▶ **Prompt**
Output the listing below verbatim, without images.

▶ **Data extract**
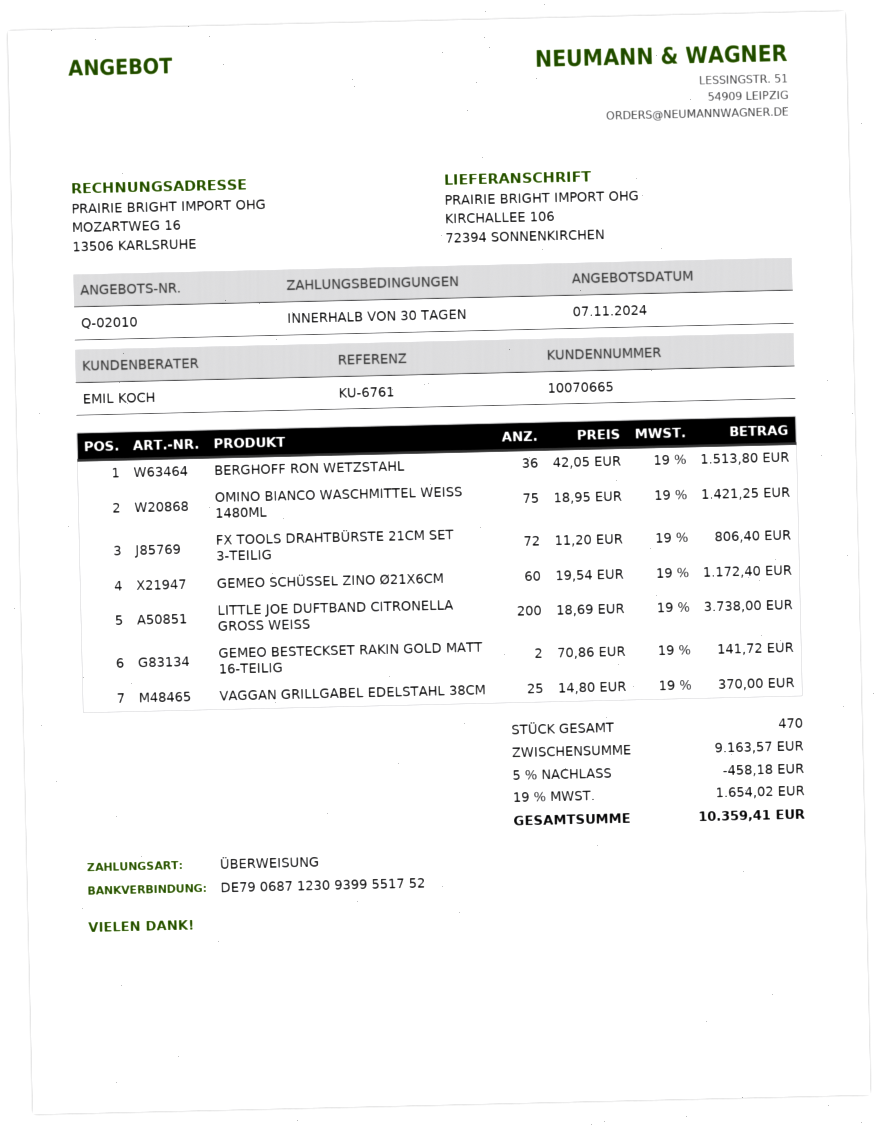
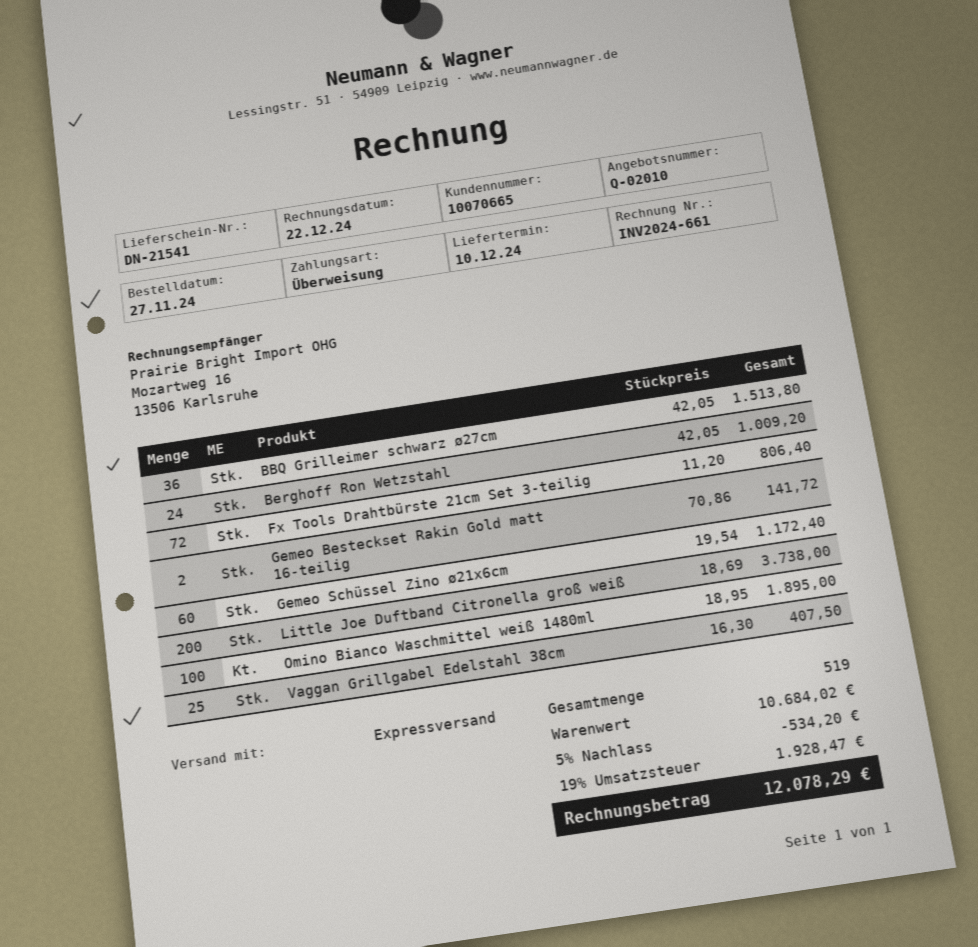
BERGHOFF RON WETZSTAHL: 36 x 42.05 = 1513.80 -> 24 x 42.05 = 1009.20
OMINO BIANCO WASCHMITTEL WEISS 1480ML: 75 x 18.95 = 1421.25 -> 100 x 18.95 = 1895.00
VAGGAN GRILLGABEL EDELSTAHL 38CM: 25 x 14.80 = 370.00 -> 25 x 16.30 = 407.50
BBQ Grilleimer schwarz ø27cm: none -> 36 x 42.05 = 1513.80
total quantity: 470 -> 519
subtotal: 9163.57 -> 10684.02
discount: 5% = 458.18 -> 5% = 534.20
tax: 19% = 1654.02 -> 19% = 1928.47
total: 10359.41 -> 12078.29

▶ **Task result**
BERGHOFF RON WETZSTAHL: 36 x 42.05 = 1513.80 -> 24 x 42.05 = 1009.20
OMINO BIANCO WASCHMITTEL WEISS 1480ML: 75 x 18.95 = 1421.25 -> 100 x 18.95 = 1895.00
VAGGAN GRILLGABEL EDELSTAHL 38CM: 25 x 14.80 = 370.00 -> 25 x 16.30 = 407.50
BBQ Grilleimer schwarz ø27cm: none -> 36 x 42.05 = 1513.80
total quantity: 470 -> 519
subtotal: 9163.57 -> 10684.02
discount: 5% = 458.18 -> 5% = 534.20
tax: 19% = 1654.02 -> 19% = 1928.47
total: 10359.41 -> 12078.29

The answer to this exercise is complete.